For those, you need multi-byte encodings like UTF-8, UTF-16, etc.



Sticking to one-byte encodings: since most of them are compatible with

ASCII, examples with "abcd" aren't very interesting:



py> 'abcd'.encode('latin1')

b'abcd'



Even though the bytes object b'abcd' is printed as if it were a string,

it is actually treated as an array of one-byte ints:



py> b'abcd'[0]

97



Here's a more interesting example, using Python 3: it uses at least one

character (the Greek letter π) which cannot be encoded in Latin1, and two

which cannot be encoded in ASCII:



py> "aπ©d".encode('iso-8859-7')

b'a\xf0\xa9d'



Most encodings will round-trip successfully:



py> text = 'aπ©Z!'

py> data = text.encode('iso-8859-7')

py> data.decode('iso-8859-7') == text

True





(although the ability to round-trip is a property of the encoding itself,

not of the encoding system).



Naturally if you encode with one encoding, and then decode with another,

you are likely to get different strings:



py> text = 'aπ©Z!'

py> data = text.encode('iso-8859-7')

py> data.decode('latin1')

'að©Z!'

py> data.decode('iso-8859-14')

'aŵ©Z!'





Both the encode and decode methods take an optional argument, errors,

which specify the error handling scheme. The default is errors='strict',

which raises an exception. Others include 'ignore' and 'replace'.

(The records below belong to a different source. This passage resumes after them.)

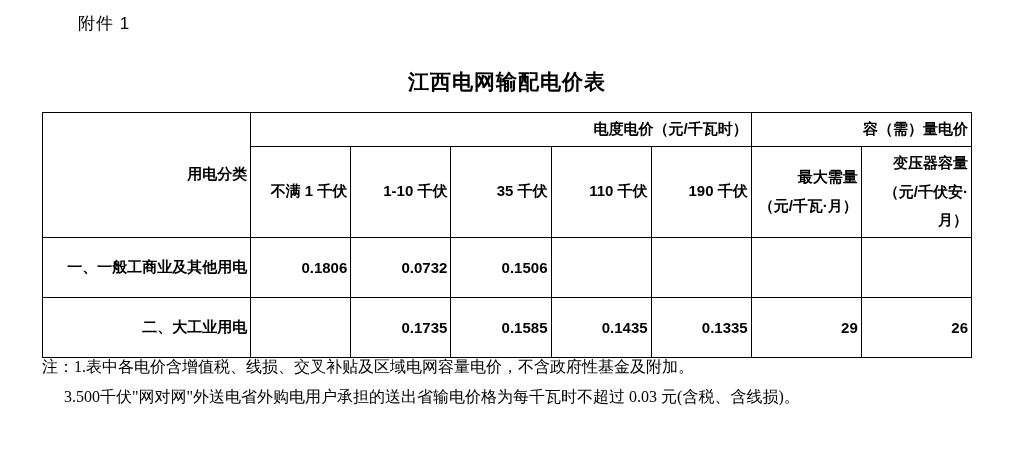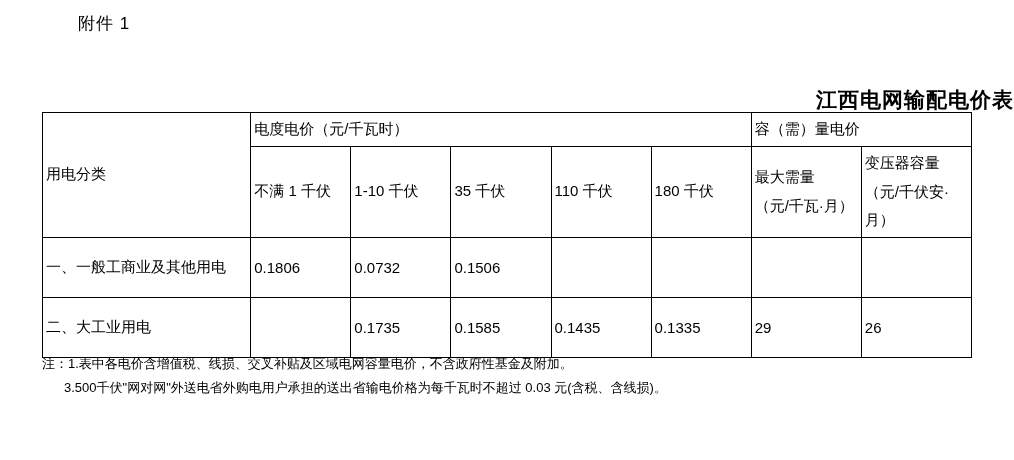--- a/index.html
+++ b/index.html
@@ -25,42 +25,42 @@
     top: 12px;
     font-size: 17px;
     letter-spacing: 1px;
     font-family: "Liberation Sans", "DejaVu Sans", sans-serif;
     text-align: center;
   }
   .doc-title {
     position: absolute;
     left: 0;
     right: 0;
-    top: 86px;
-    text-align: right;
+    top: 68px;
+    text-align: center;
     font-size: 21px;
     font-weight: bold;
     letter-spacing: 1px;
     font-family: "Liberation Serif", "DejaVu Serif", serif;
   }
   table.price-table {
     position: absolute;
     left: 42px;
     top: 112px;
     width: 930px;
     border-collapse: collapse;
     table-layout: fixed;
     font-family: "Liberation Sans", "DejaVu Sans", sans-serif;
   }
   table.price-table td,
   table.price-table th {
     border: 1px solid #000000;
-    text-align: left;
+    text-align: right;
     vertical-align: middle;
-    font-weight: normal;
+    font-weight: bold;
     font-size: 15px;
     padding: 2px 3px;
   }
   .h-group {
     height: 34px;
     font-size: 15px;
   }
   .h-sub {
     height: 75px;
   }
@@ -81,22 +81,22 @@
   }
   .col-cat { width: 208px; }
   .col-kv  { width: 100px; }
   .col-cap { width: 110px; }
 
   .notes {
     position: absolute;
     left: 42px;
     top: 352px;
     width: 940px;
-    font-size: 13px;
-    font-family: Liberation Sans, sans-serif;
+    font-size: 16px;
+    font-family: Liberation Serif, serif;
     line-height: 1.85;
   }
   .notes div {
     white-space: nowrap;
   }
   .note-indent {
     padding-left: 22px;
   }
 </style>
 </head>
@@ -123,21 +123,21 @@
       <tr class="h-group">
         <td rowspan="2">用电分类</td>
         <td colspan="5">电度电价（元/千瓦时）</td>
         <td colspan="2">容（需）量电价</td>
       </tr>
       <tr class="h-sub">
         <td>不满 1 千伏</td>
         <td>1-10 千伏</td>
         <td>35 千伏</td>
         <td>110 千伏</td>
-        <td>180 千伏</td>
+        <td>190 千伏</td>
         <td>
           <div class="sub-two-line">
             <div>最大需量</div>
             <div>（元/千瓦·月）</div>
           </div>
         </td>
         <td>
           <div class="sub-two-line">
             <div>变压器容量</div>
             <div>（元/千伏安·月）</div>

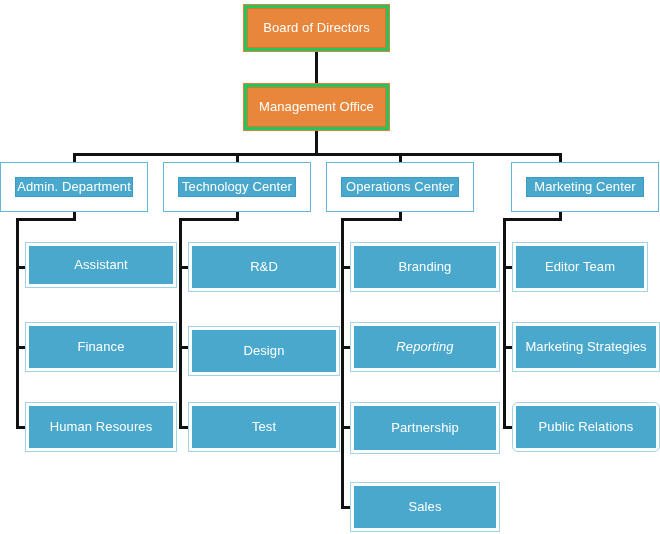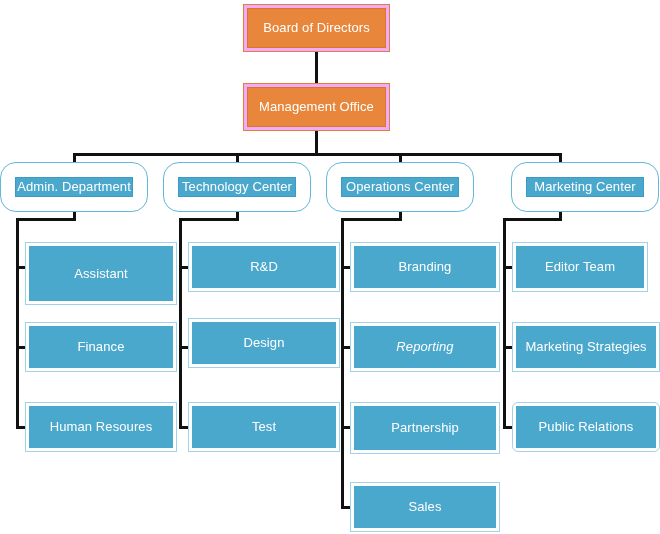--- a/index.html
+++ b/index.html
@@ -42,40 +42,39 @@
     white-space: nowrap;
     border-style: solid;
     border-width: 1px;
     background-clip: padding-box;
     z-index: 3;
   }
 
   
   .node-orange {
     border-color: #e08137;
-    background-color: #f0abfc;
+    background-color: #22c55e;
     padding: 3px;
   }
   .node-orange > .node-inner {
     width: 100%;
     height: 100%;
     box-sizing: border-box;
     display: flex;
     align-items: center;
     justify-content: center;
     background-color: #e8873c;
     border: 1px solid #d9762a;
   }
 
   
   .node-blue {
     border-color: #62b8d8;
     background-color: #ffffff;
     padding: 14px;
-    border-radius: 16px;
   }
   .node-blue > .node-inner {
     width: 100%;
     height: 100%;
     box-sizing: border-box;
     display: flex;
     align-items: center;
     justify-content: center;
     background-color: #4ba8cd;
     border: 1px solid #3a9cc4;
@@ -176,21 +175,21 @@
       <span class="node-label">Operations Center</span>
     </div>
   </div>
 
   <div class="node node-blue" style="left:486px; top:162px; width:148px; height:50px;margin-left:25px;">
     <div class="node-inner">
       <span class="node-label">Marketing Center</span>
     </div>
   </div>
 
-  <div class="node node-leaf" style="left:25px; top:242px; width:152px; height:63px;">
+  <div class="node node-leaf" style="left:25px; top:242px; width:152px; height:46px;">
     <div class="node-inner">
       <span class="node-label">Assistant</span>
     </div>
   </div>
 
   <div class="node node-leaf" style="left:25px; top:322px; width:152px; height:50px;">
     <div class="node-inner">
       <span class="node-label">Finance</span>
     </div>
   </div>
@@ -200,21 +199,21 @@
       <span class="node-label">Human Resoures</span>
     </div>
   </div>
 
   <div class="node node-leaf" style="left:188px; top:242px; width:152px; height:50px;justify-content:flex-end;">
     <div class="node-inner">
       <span class="node-label">R&amp;D</span>
     </div>
   </div>
 
-  <div class="node node-leaf" style="left:188px; top:318px; width:152px; height:50px;">
+  <div class="node node-leaf" style="left:188px; top:326px; width:152px; height:50px;">
     <div class="node-inner">
       <span class="node-label">Design</span>
     </div>
   </div>
 
   <div class="node node-leaf" style="left:188px; top:402px; width:152px; height:50px;">
     <div class="node-inner">
       <span class="node-label">Test</span>
     </div>
   </div>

py> 'aŵðπ©Z!'.encode('ascii', 'ignore')

b'aZ!'

py> 'aŵðπ©Z!'.encode('ascii', 'replace')

b'a????Z!'

I think UTF-8 CODEC or UTF-16 is necessary, just recall those MS encoding codecs
of Win98, and NT that collected taxes all over the world.


Actually for each kind of some character encoding,
please develop a codec to UTF-8 or UTF-16.

It means one can make conversions between any two of the qualified
character sets.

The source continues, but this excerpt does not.